The following chart shows the ETF weights in the reference portfolio over the same analysis period:
The fund’s top equivalent positions were in the iShares Russell 1000 Growth ETF (IWF; average weight of 28.3%), Vanguard Consumer Staples ETF (VDC; 15.6%), iShares S&P Mid-Cap 400 Value ETF (IJJ; 12.6%), Vanguard Industrials ETF (VIS; 10.1%), Vanguard Energy ETF (VDE; 8.5%), and Vanguard Financials ETF (VFH; 7.4%).
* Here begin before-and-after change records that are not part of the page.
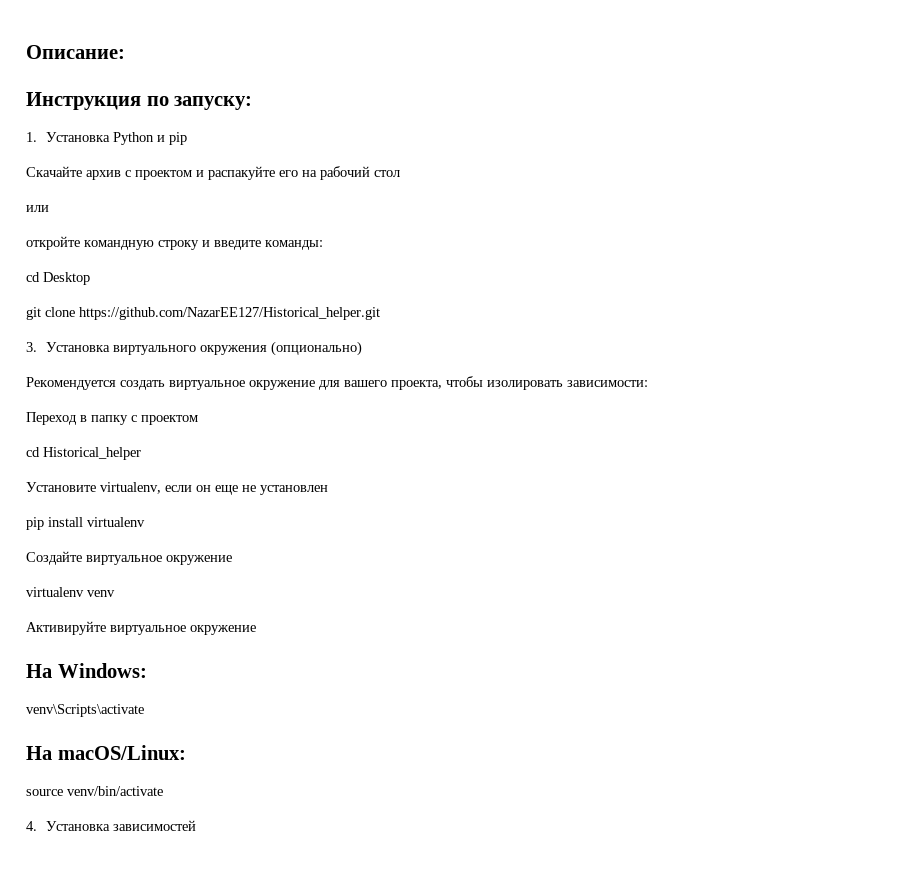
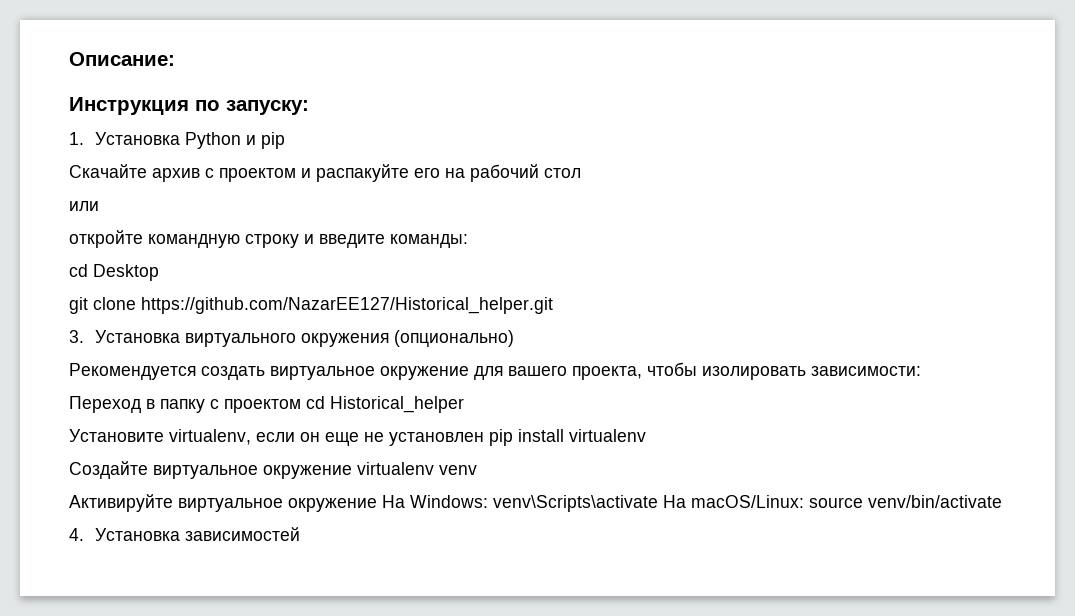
- Переход в папку с проектом
- cd Historical_helper
+ Переход в папку с проектом cd Historical_helper
- Установите virtualenv, если он еще не установлен
- pip install virtualenv
+ Установите virtualenv, если он еще не установлен pip install virtualenv
- Создайте виртуальное окружение
- virtualenv venv
+ Создайте виртуальное окружение virtualenv venv
- Активируйте виртуальное окружение
- На Windows:
- venv\Scripts\activate
- На macOS/Linux:
- source venv/bin/activate
+ Активируйте виртуальное окружение На Windows: venv\Scripts\activate На macOS/Linux: source venv/bin/activate

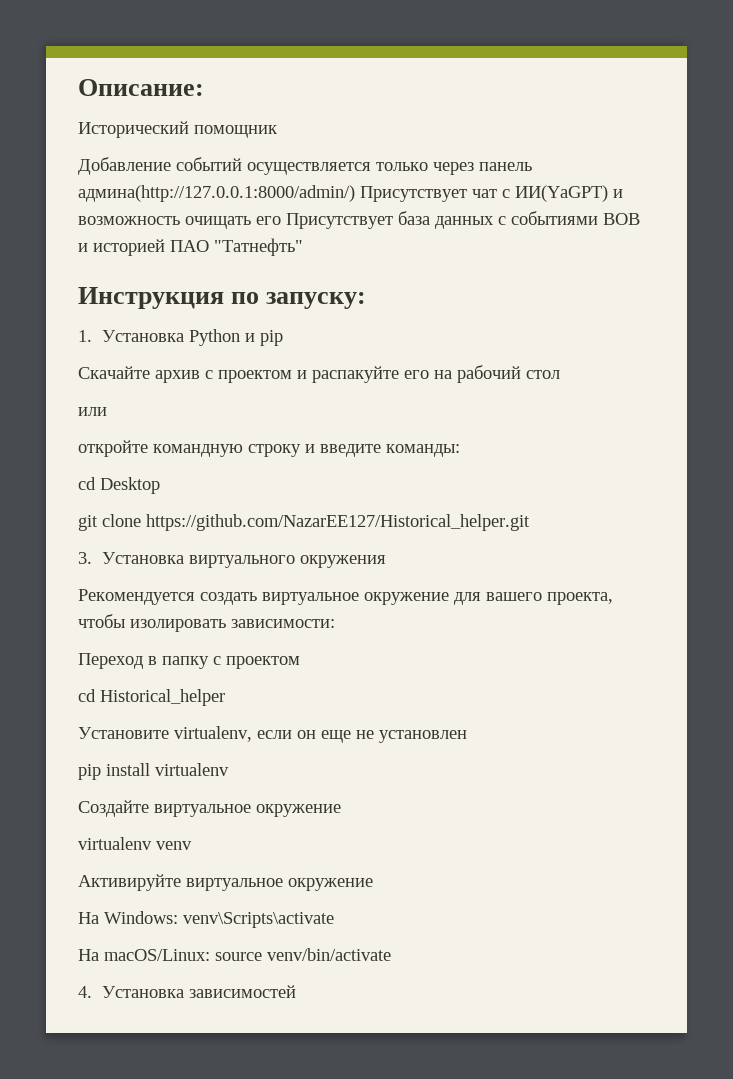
+ Исторический помощник
+ Добавление событий осуществляется только через панель админа(http://127.0.0.1:8000/admin/) Присутствует чат с ИИ(YaGPT) и возможность очищать его Присутствует база данных с событиями ВОВ и историей ПАО "Татнефть"
- 3. Установка виртуального окружения (опционально)
+ 3. Установка виртуального окружения
- Переход в папку с проектом cd Historical_helper
+ Переход в папку с проектом
+ cd Historical_helper
- Установите virtualenv, если он еще не установлен pip install virtualenv
+ Установите virtualenv, если он еще не установлен
+ pip install virtualenv
- Создайте виртуальное окружение virtualenv venv
+ Создайте виртуальное окружение
+ virtualenv venv
- Активируйте виртуальное окружение На Windows: venv\Scripts\activate На macOS/Linux: source venv/bin/activate
+ Активируйте виртуальное окружение
+ На Windows: venv\Scripts\activate
+ На macOS/Linux: source venv/bin/activate

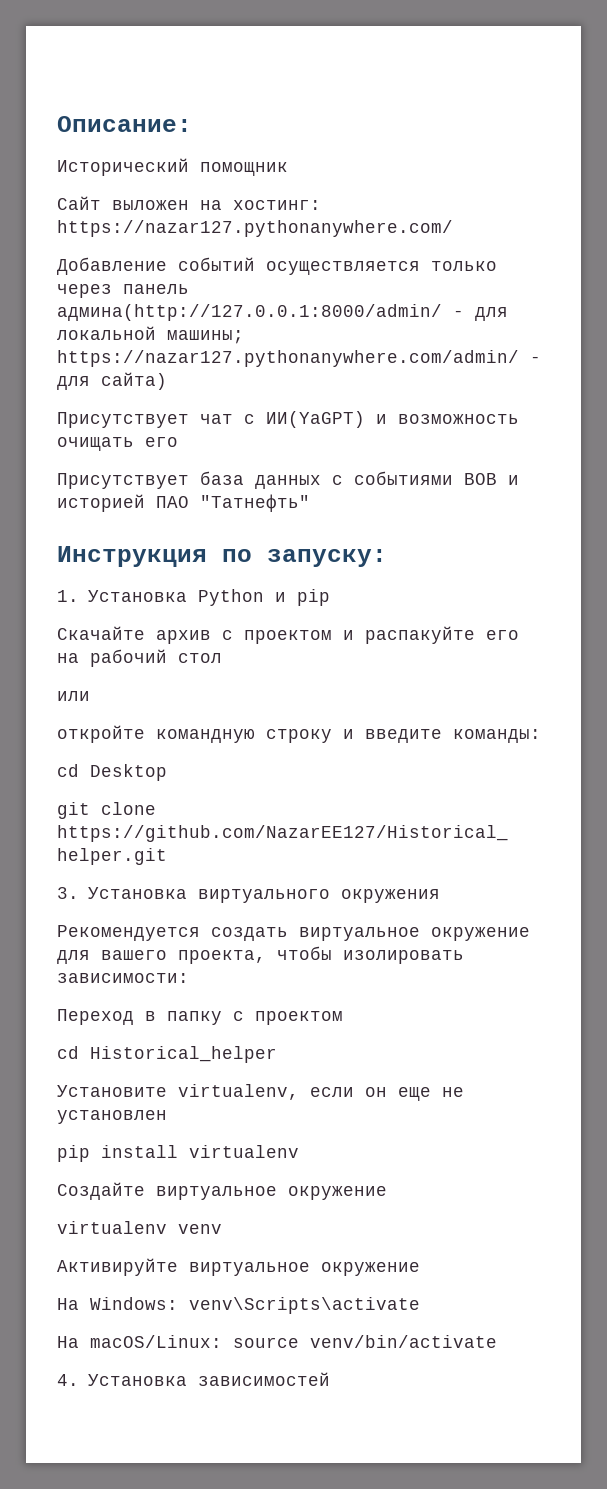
+ Сайт выложен на хостинг: https://nazar127.pythonanywhere.com/
- Добавление событий осуществляется только через панель админа(http://127.0.0.1:8000/admin/) Присутствует чат с ИИ(YaGPT) и возможность очищать его Присутствует база данных с событиями ВОВ и историей ПАО "Татнефть"
+ Добавление событий осуществляется только через панель админа(http://127.0.0.1:8000/admin/ - для локальной машины; https://nazar127.pythonanywhere.com/admin/ - для сайта)
+ Присутствует чат с ИИ(YaGPT) и возможность очищать его
+ Присутствует база данных с событиями ВОВ и историей ПАО "Татнефть"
The Other component of the chart includes six additional ETFs with smaller average weights.
The final chart provides a hypothetical buy-sell signal for the fund, derived from the smoothed cumulative RealAlpha™:
As can be seen, by following this signal a prospective investor would largely avoid the long period of underperformance and timely capitalize on the recent period of outperformance of the fund.
In sum, the overall performance of Neuberger Berman Multi-Cap Opportunities in the last four years has been unimpressive on a truly risk-adjusted basis. Although the fund produced good results last year, there are early indications that this outperformance may not continue in the near future.